- [Your assignment]
Scan the lines below for "scheduling" and copy the matches.

(Content revision data)
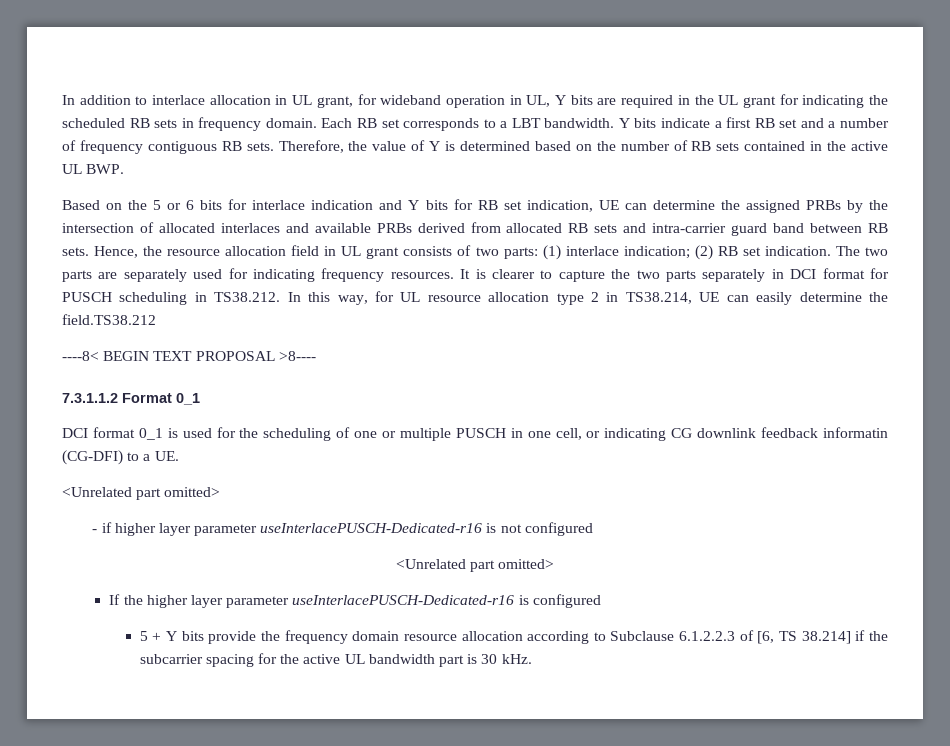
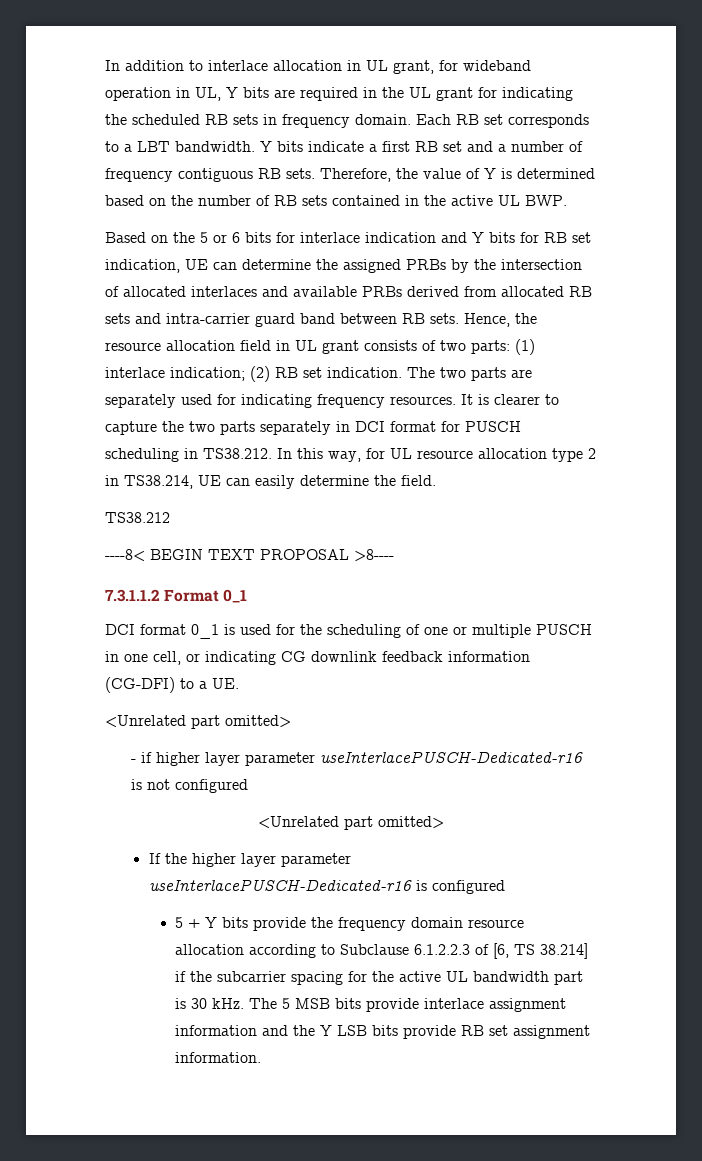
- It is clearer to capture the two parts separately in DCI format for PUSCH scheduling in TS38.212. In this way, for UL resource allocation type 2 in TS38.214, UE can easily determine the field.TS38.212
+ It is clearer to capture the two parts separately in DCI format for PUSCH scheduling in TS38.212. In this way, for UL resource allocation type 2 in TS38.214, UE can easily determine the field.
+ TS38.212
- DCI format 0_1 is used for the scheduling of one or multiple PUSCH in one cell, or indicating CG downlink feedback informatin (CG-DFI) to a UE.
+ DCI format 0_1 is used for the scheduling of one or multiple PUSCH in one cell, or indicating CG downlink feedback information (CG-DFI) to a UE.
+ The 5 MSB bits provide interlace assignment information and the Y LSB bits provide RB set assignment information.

- [Solution for this problem]
- It is clearer to capture the two parts separately in DCI format for PUSCH scheduling in TS38.212. In this way, for UL resource allocation type 2 in TS38.214, UE can easily determine the field.TS38.212
+ It is clearer to capture the two parts separately in DCI format for PUSCH scheduling in TS38.212. In this way, for UL resource allocation type 2 in TS38.214, UE can easily determine the field.
- DCI format 0_1 is used for the scheduling of one or multiple PUSCH in one cell, or indicating CG downlink feedback informatin (CG-DFI) to a UE.
+ DCI format 0_1 is used for the scheduling of one or multiple PUSCH in one cell, or indicating CG downlink feedback information (CG-DFI) to a UE.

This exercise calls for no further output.